Another Arcadian, William Christie, brings his keenly Enlightened troupe of young singers, Le Jardin des Voix, to Alice Tully Hall for a romp through the 17th- and 18th-century whimsies of Monteverdi, Cavalli and Haydn (March 31). Lincoln Center’s Great Performers Series also finds room for two uncommonly interesting violinists: the keenly intelligent young Englishman Daniel Hope in a program of Schnittke, Copland and Brahms (April 15), and the legendary Midori, whose adventurous muse will lead her from Beethoven to Rautavaara, Hindemith and Strauss (April 24).
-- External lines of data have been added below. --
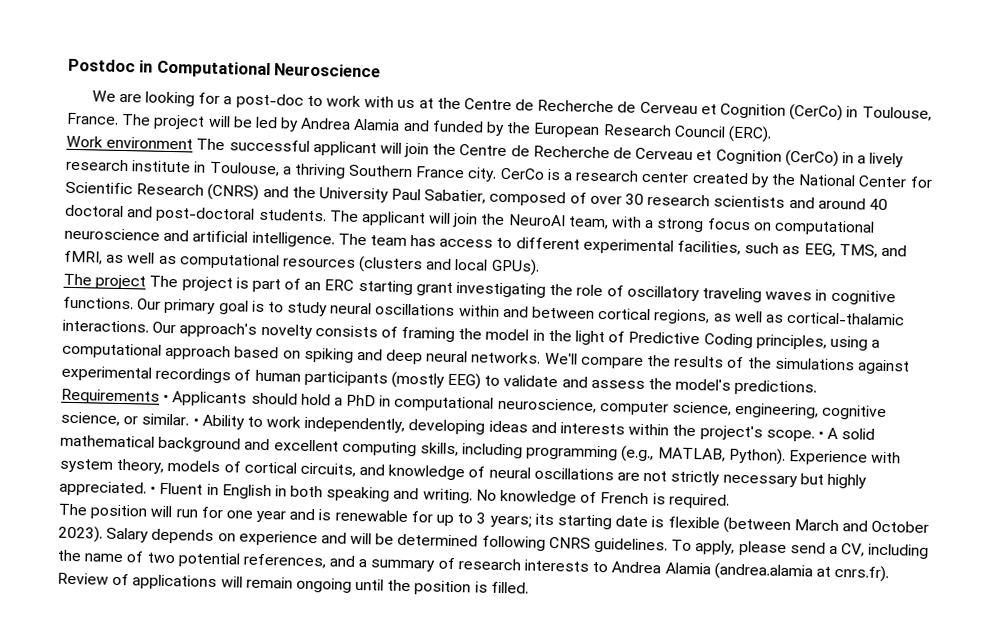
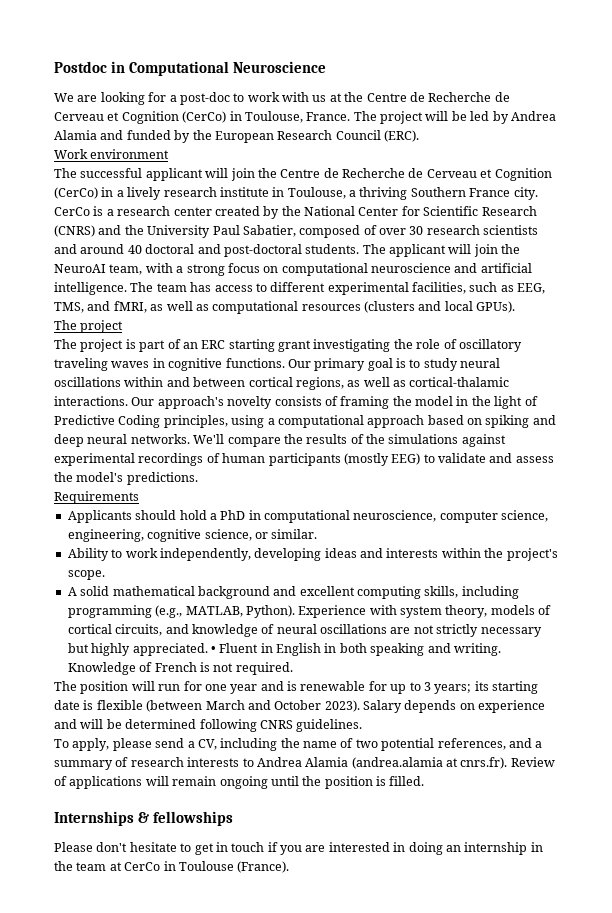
- Work environment The successful applicant will join the Centre de Recherche de Cerveau et Cognition (CerCo) in a lively research institute in Toulouse, a thriving Southern France city.
+ Work environment
+ The successful applicant will join the Centre de Recherche de Cerveau et Cognition (CerCo) in a lively research institute in Toulouse, a thriving Southern France city.
  The team has access to different experimental facilities, such as EEG, TMS, and fMRI, as well as computational resources (clusters and local GPUs).
- The project The project is part of an ERC starting grant investigating the role of oscillatory traveling waves in cognitive functions.
+ The project
+ The project is part of an ERC starting grant investigating the role of oscillatory traveling waves in cognitive functions.
- Requirements • Applicants should hold a PhD in computational neuroscience, computer science, engineering, cognitive science, or similar. • Ability to work independently, developing ideas and interests within the project's scope. • A solid mathematical background and excellent computing skills, including programming (e.g., MATLAB, Python).
+ Requirements
+ Applicants should hold a PhD in computational neuroscience, computer science, engineering, cognitive science, or similar.
+ Ability to work independently, developing ideas and interests within the project's scope.
+ A solid mathematical background and excellent computing skills, including programming (e.g., MATLAB, Python).
- No knowledge of French is required.
+ Knowledge of French is not required.
- Salary depends on experience and will be determined following CNRS guidelines. To apply, please send a CV, including the name of two potential references, and a summary of research interests to Andrea Alamia (andrea.alamia at cnrs.fr). Review of applications will remain ongoing until the position is filled.
+ Salary depends on experience and will be determined following CNRS guidelines.
+ To apply, please send a CV, including the name of two potential references, and a summary of research interests to Andrea Alamia (andrea.alamia at cnrs.fr). Review of applications will remain ongoing until the position is filled.
+ Internships & fellowships
+ Please don't hesitate to get in touch if you are interested in doing an internship in the team at CerCo in Toulouse (France).

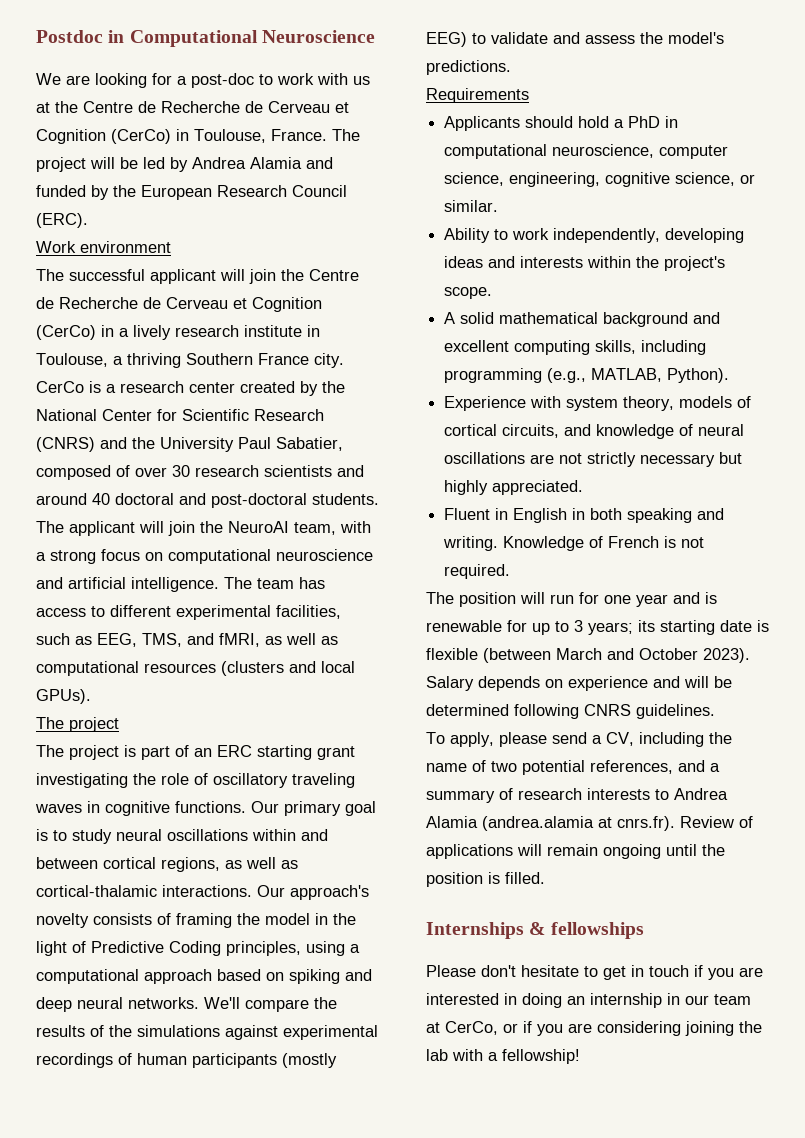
- A solid mathematical background and excellent computing skills, including programming (e.g., MATLAB, Python). Experience with system theory, models of cortical circuits, and knowledge of neural oscillations are not strictly necessary but highly appreciated. • Fluent in English in both speaking and writing.
+ A solid mathematical background and excellent computing skills, including programming (e.g., MATLAB, Python).
+ Experience with system theory, models of cortical circuits, and knowledge of neural oscillations are not strictly necessary but highly appreciated.
+ Fluent in English in both speaking and writing.
- Please don't hesitate to get in touch if you are interested in doing an internship in the team at CerCo in Toulouse (France).
+ Please don't hesitate to get in touch if you are interested in doing an internship in our team at CerCo, or if you are considering joining the lab with a fellowship!

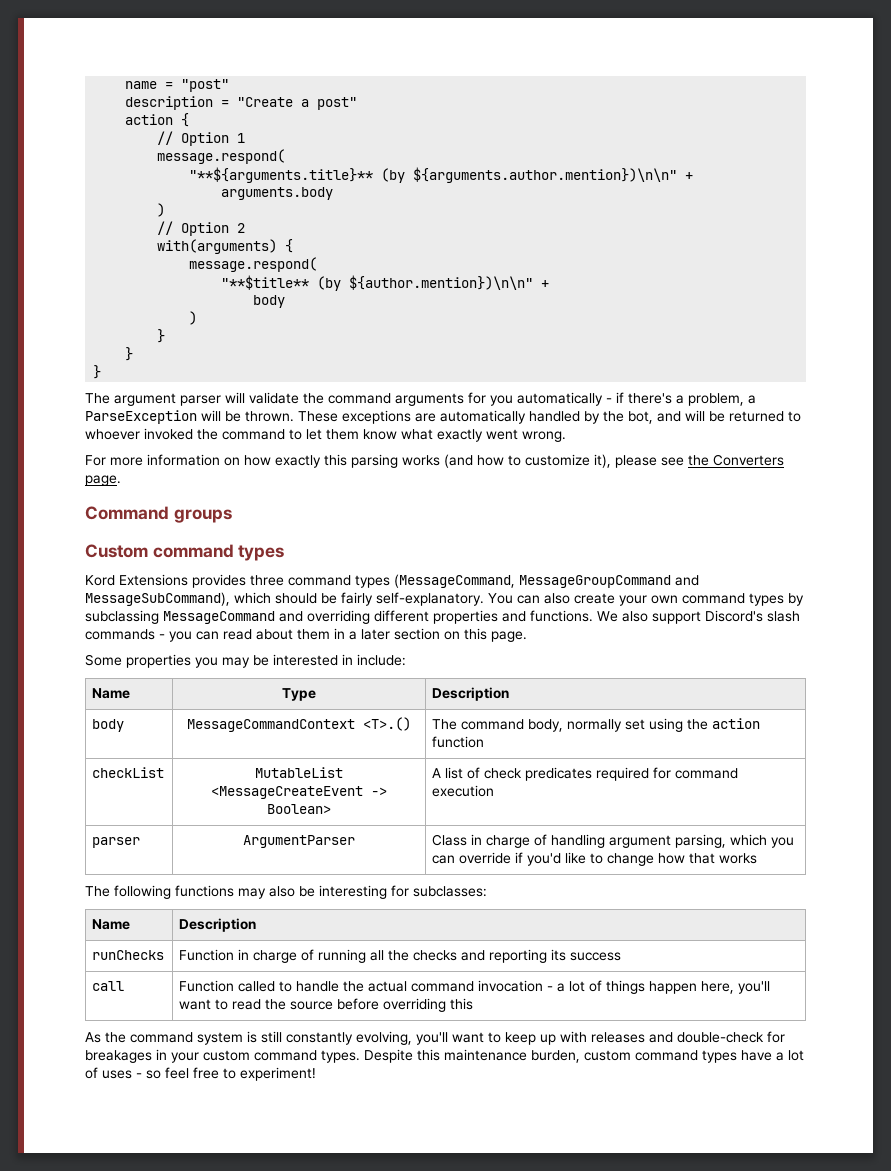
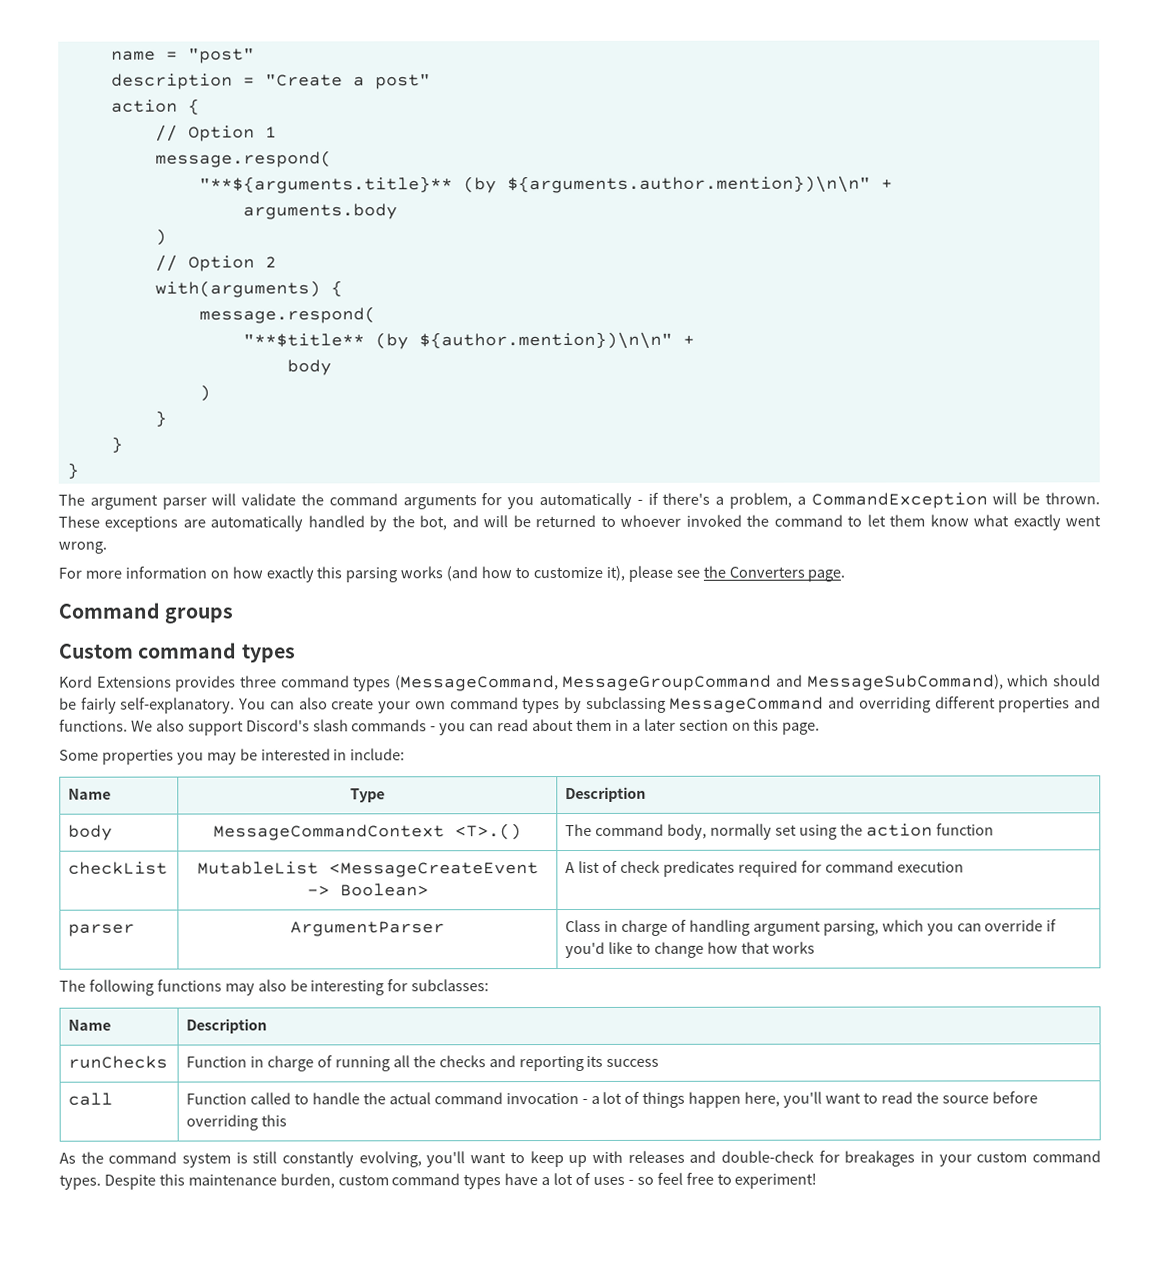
- The argument parser will validate the command arguments for you automatically - if there's a problem, a ParseException will be thrown.
+ The argument parser will validate the command arguments for you automatically - if there's a problem, a CommandException will be thrown.

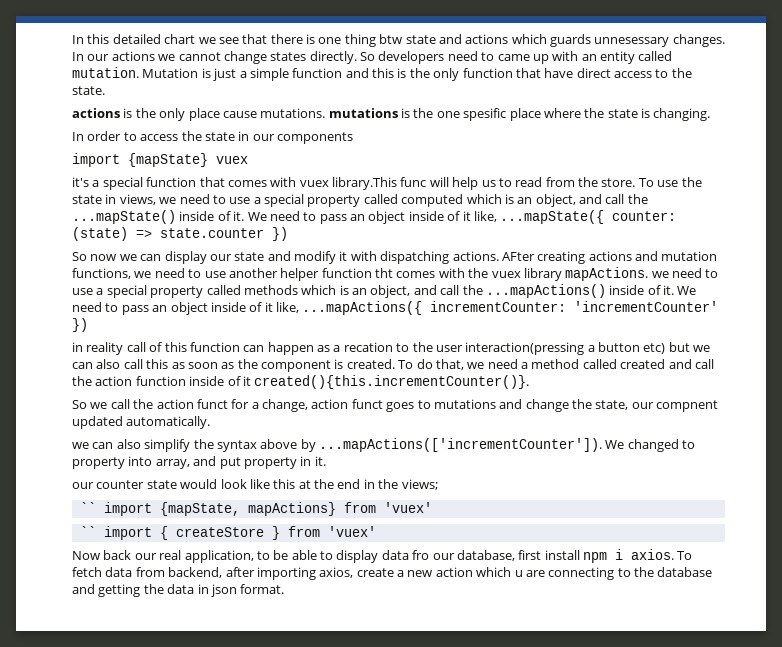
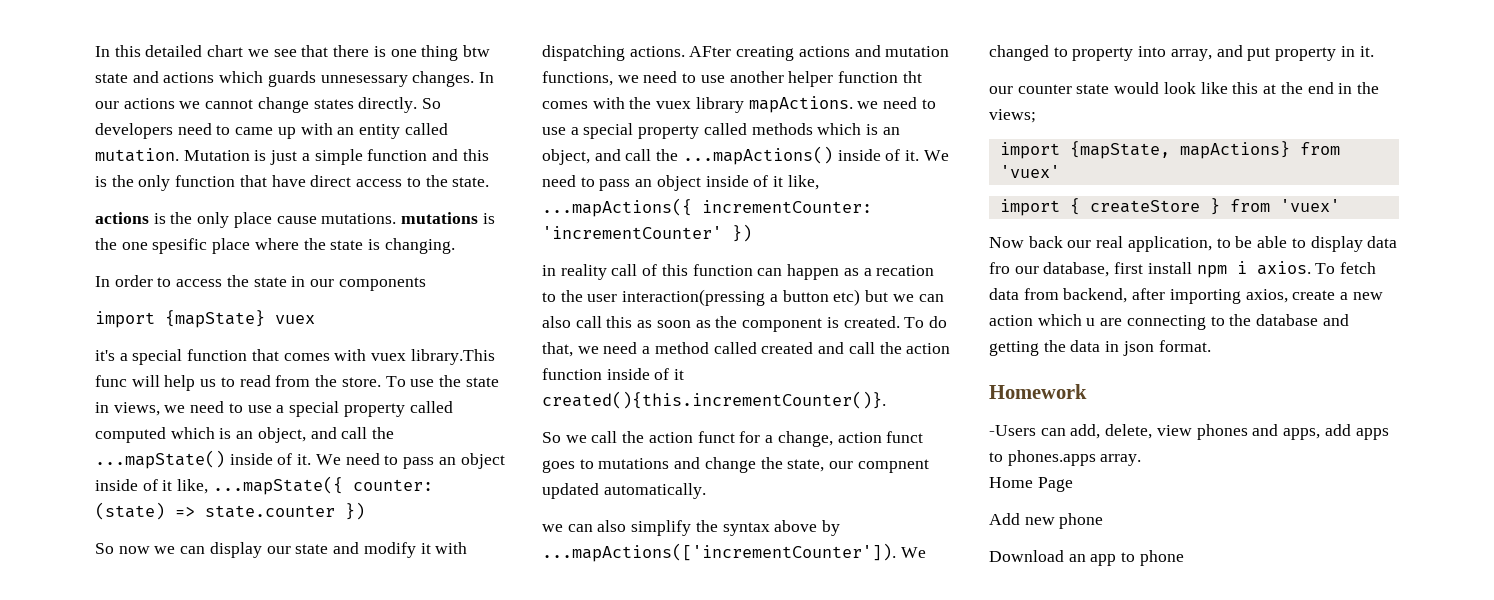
- `` import {mapState, mapActions} from 'vuex'
+ import {mapState, mapActions} from 'vuex'
- `` import { createStore } from 'vuex'
+ import { createStore } from 'vuex'
+ Homework
+ -Users can add, delete, view phones and apps, add apps to phones.apps array.
+ Home Page
+ Add new phone
+ Download an app to phone

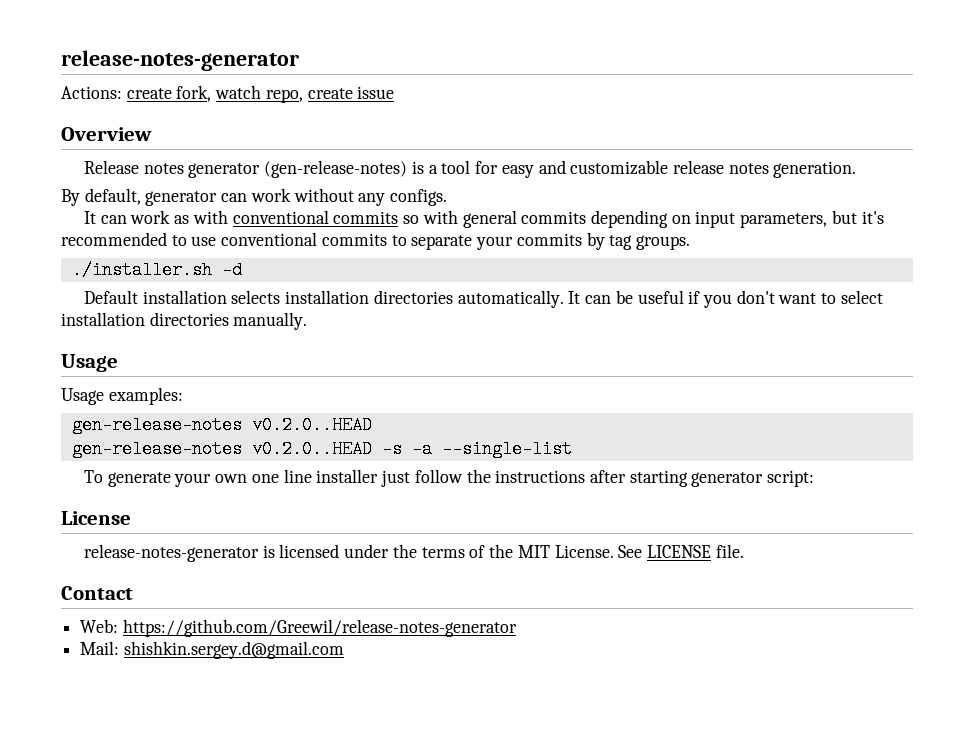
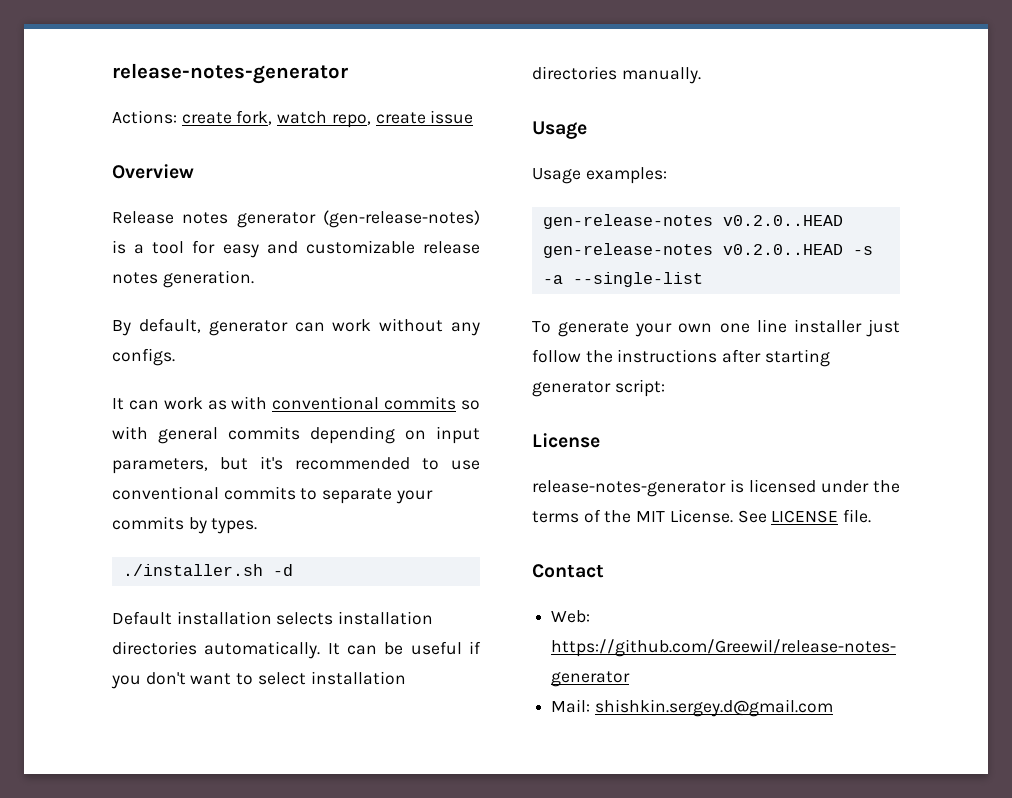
- It can work as with conventional commits so with general commits depending on input parameters, but it's recommended to use conventional commits to separate your commits by tag groups.
+ It can work as with conventional commits so with general commits depending on input parameters, but it's recommended to use conventional commits to separate your commits by types.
Mozart and Sibelius are two of Sir Colin Davis’ favorite composers, and the British conductor’s reading with the New York Philharmonic of the Piano Concerto No. 27 in B flat (with Radu Lupu) and the rarely heard Lemminkäinen Legends promises pure magic (March 29 to 31). The Philharmonic’s Lorin Maazel has trained his sights on the Romantic, as opposed to the Classical, side of Brahms, and I wonder just how far the willful maestro will push and pull the composer’s “Tragic” Overture, Double Concerto and Second Symphony (April 20 to 21) and Third and Fourth symphonies (May 31, June 1).

Wu Han and David Finckel, the new artis-tic directors of the Lincoln Center Chamber Music Society, are geniuses at coming up with must-hear programs. On March 7, the Orion String Quartet traverses the complete quartets (all four) of the influential American composer Leon Kirchner. On April 29, the society premieres Nicholas Maw’s sextet for strings amid a cunning hodgepodge of Haydn, Schumann, Bruckner, Strauss and Britten. On May 20, Yefim Bronfman unveils a new work for solo piano by the Chinese composer Bright Sheng, which should sound especially exotic next to Mitteleuropean heapings by Ernö von Dohnányi and Dvořák.

Columbia University’s Miller Theater roams more widely than any other presenter in town. This spring, the terrain extends from a 70th-birthday celebration on March 23 to 24 of minimalist master Steve Reich (his Music for 18 Musicians and Music for Pieces of Wood) to a concert at the Church of St. Mary the Virgin devoted to the 19th century’s cult of Palestrina. Even the angels may fear to tread when Miller impresario George Steel and his forces let loose with the knock-’em-dead “Kyrie” from Bruckner’s Mass in E minor.